Celebrating Eid al-Fitr (July 2015)

For as long as I can remember, the holy month of Ramadan is more than just fasting – it’s a celebration of life in general. I have been taught that the sacrifices made during the month enables us to cleanse ourselves holistically hence allowing us to live more according to the teaching of Islam.

The 9th month of the Islamic calendar, Ramadan is celebrated and observed on a worldwide scale by our Muslim brothers and sisters. The month lasts for 29-30 days and its observance is regarded as one of the 5 Pillars of Islam. Accordingly, it is believed to be based on the visual sightings of the crescent moon.

Fasting during the month of Ramadan is obligatory except for those who are elderly, pregnant, suffering from an illness and going through menstrual bleeding to name a few. While fasting from dawn to sunset, our Muslim brothers and sisters refrain from consuming food, water and other vices and also, engaging in sexual relations. However, food and drinks is served daily – before dawn and after sunset.

After a month long of control, patience and laughter, a colourful feast is celebrated that marks the end of Ramadan and the beginning of the next lunar month. Known to us as the celebration of Eid al-Fitr, it is most often regarded as a festivity for those who have endured and sacrificed themselves during the holy month of Ramadan.

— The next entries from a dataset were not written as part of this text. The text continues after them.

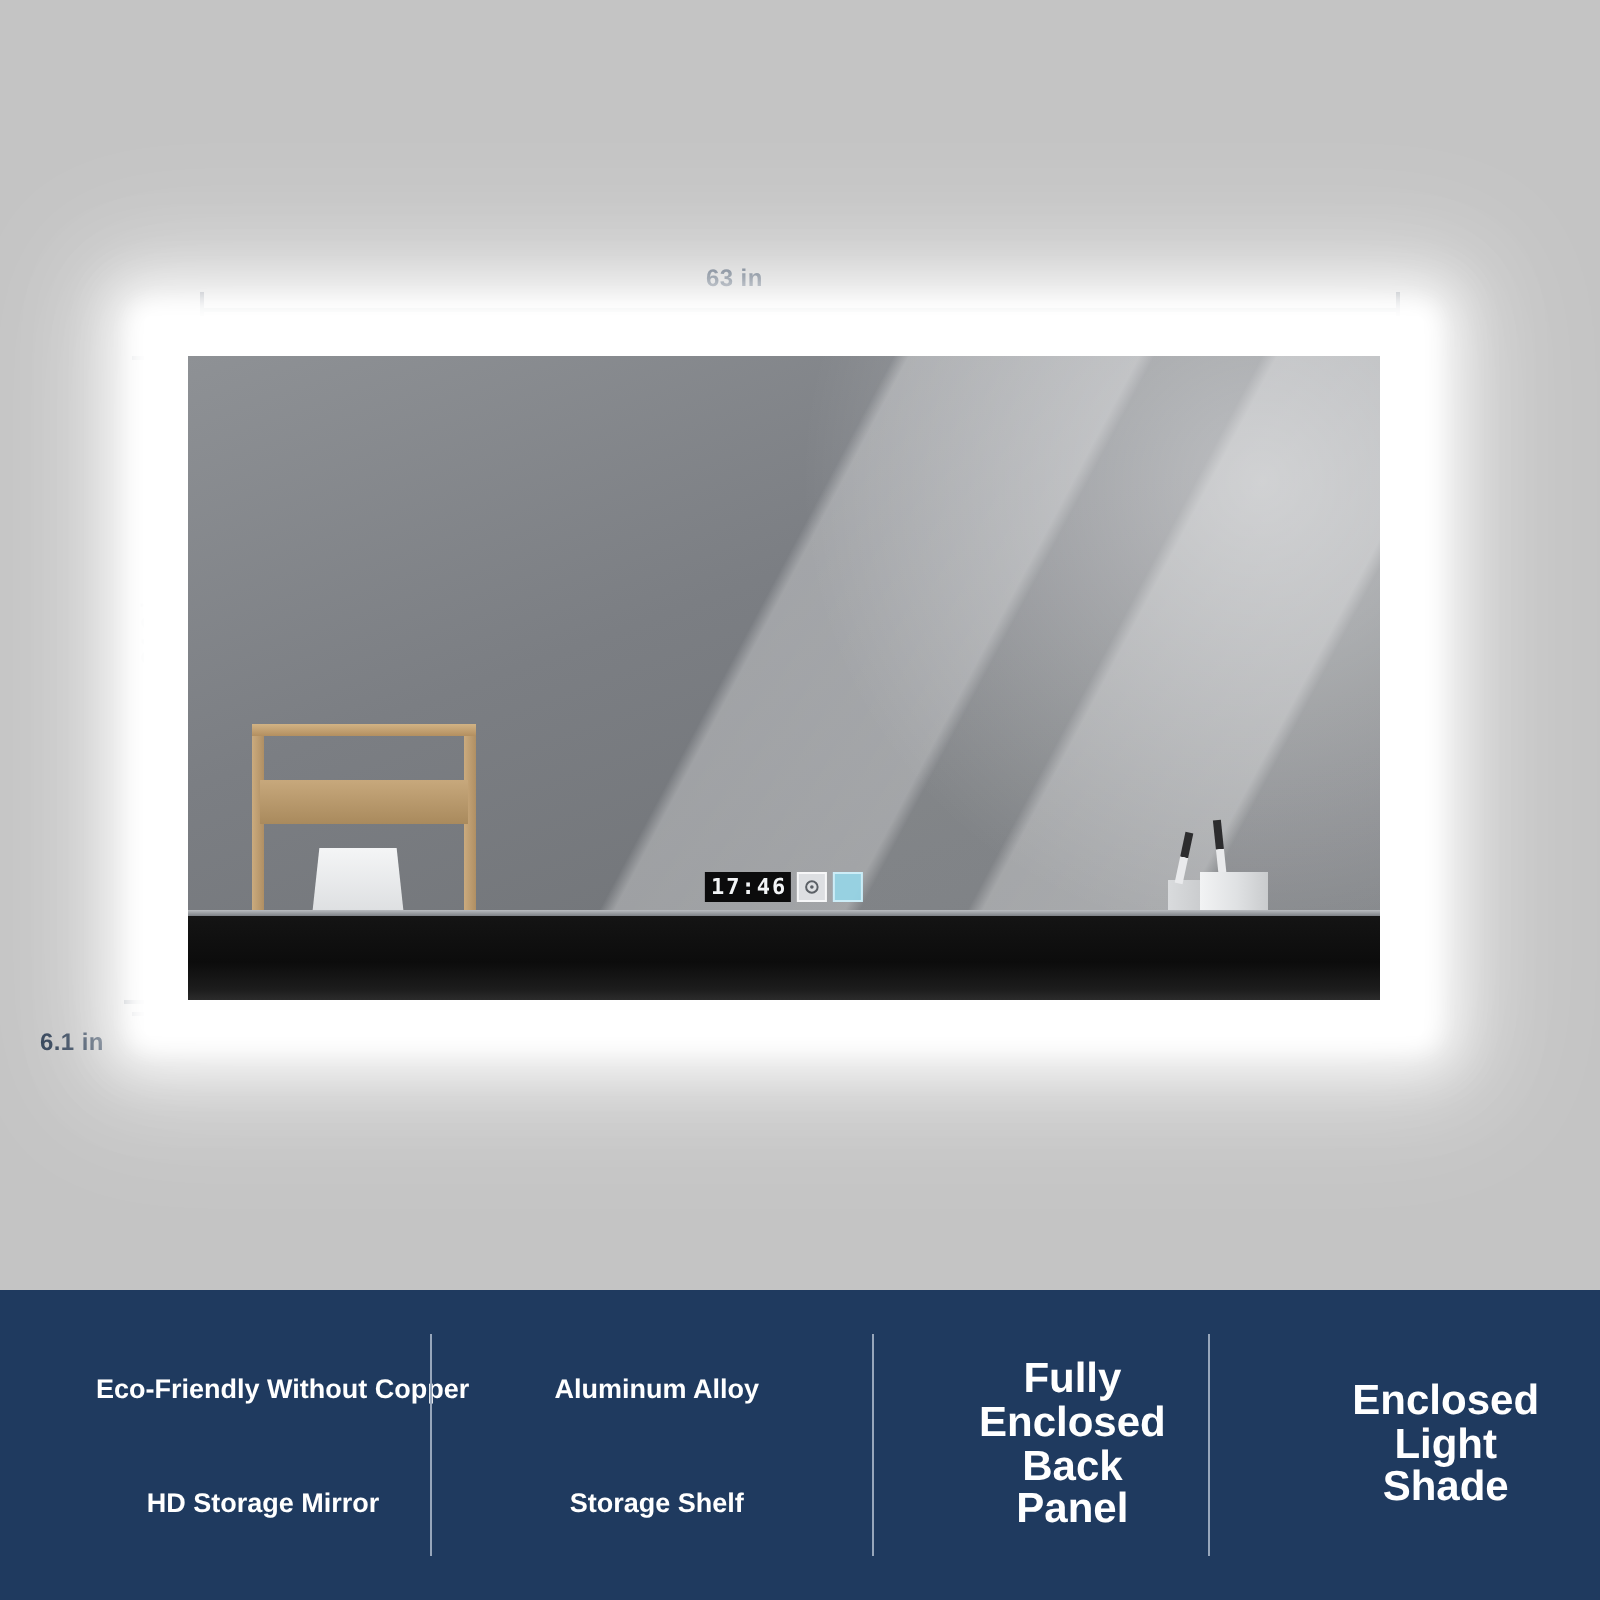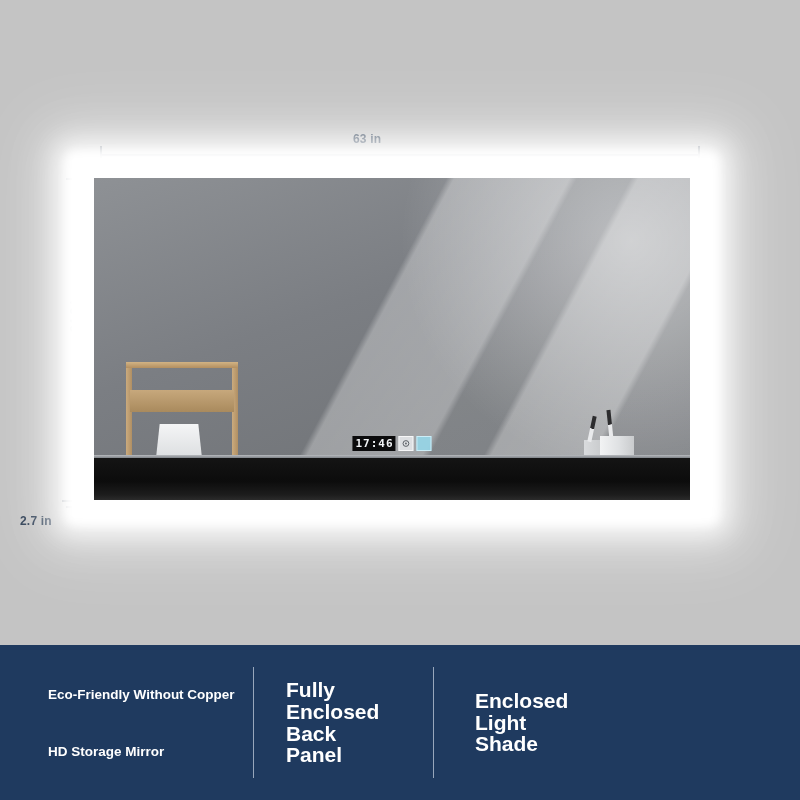--- a/index.html
+++ b/index.html
@@ -17,6 +17,7 @@
     height: 800px;
     overflow: hidden;
     background: #a21caf;
+    text-align: center;
   }
 
   

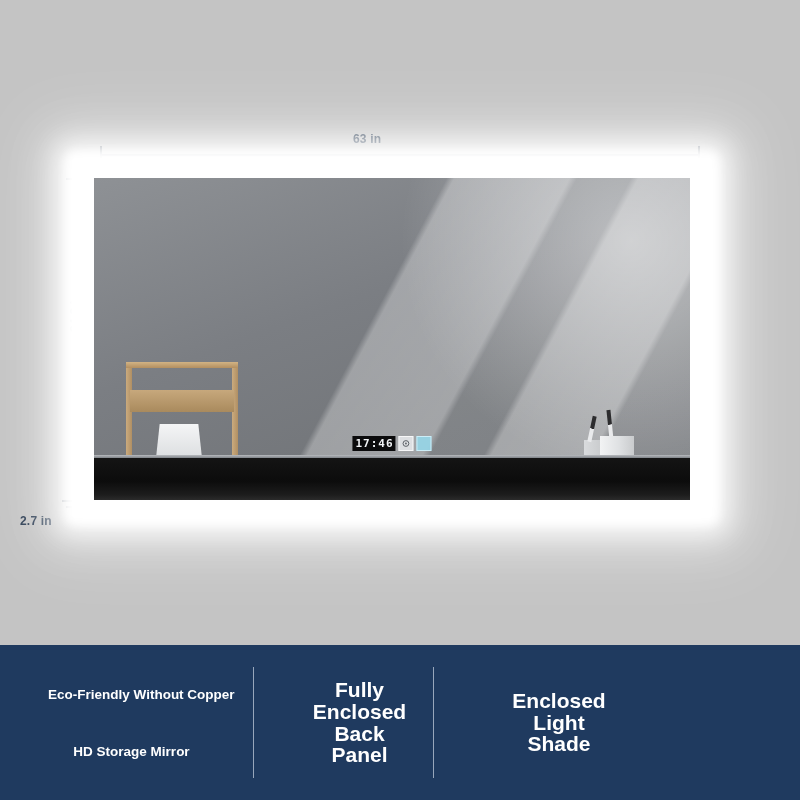--- a/index.html
+++ b/index.html
@@ -304,7 +304,7 @@
     <div class="dim-cap-h" style="left:66px; top:506px;"></div>
     <div class="dim-label dim-label-vert" style="left:68px; top:332px;">34.6 in</div>
 
-    <div class="dim-label" style="left:20px; top:514px;">2.7 in</div>
+    <div class="dim-label" style="left:20px; top:514px;">6.1 in</div>
     <div class="dim-cap-h" style="left:62px; top:500px; width:12px;"></div>
 
     <div class="mirror-wrap">

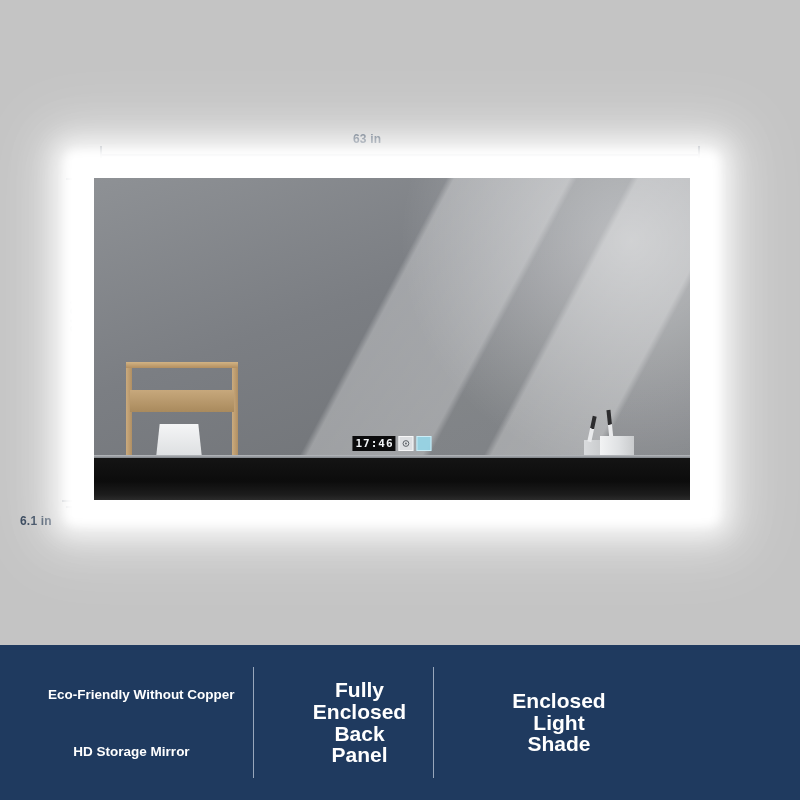--- a/index.html
+++ b/index.html
@@ -358,6 +358,11 @@
       <div class="feat">HD Storage Mirror</div>
     </div>
 
+    <div class="bcol c2">
+      <div class="sep"></div>
+      <div class="feat top">Aluminum Alloy</div>
+      <div class="feat">Storage Shelf</div>
+    </div>
 
     <div class="bcol c3">
       <div class="sep"></div>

Today, as we come to the end of Ramadan, let me take this opportunity to greet my brothers and sisters in the Islamic faith with utmost sincerity and respect. True, we have endured more than our appetites and vices; we have sacrificed a part of our lives and learned to appreciate the very life that we have. Personally, it is during this month that my patience and self-control was challenged to a different level. With such, I am thankful.

So, how do we celebrate Eid al-Fitr? In style, of course! 

Just like the rest of the world, we too have our own ways of celebrating the breaking of the fast. Normally celebrated for 3 days, in our country, the government declares it as a national holiday for everyone to celebrate. Here, families are re-united hence making it even more meaningful.

The “end” begins with a morning prayer and followed by a hearty feast participated by all. Some celebrate it in congregations while others opt for a more private feast with family and friends. Whichever way you choose to celebrate the breaking of the fast, it’s always best if done with a pure intention and heart to further the life that you have now.

In our family, we celebrate it with love, laughter and a hearty feast. Traditional dishes cooked with a twist, kiddie friendly meals and a whole lot of fruit selections – that’s how our table looks like. Not to mention, the many sweet cakes and creations sent by family and loved ones.

Again, to all my Muslim brothers and sisters, happy Eid al-Fitr.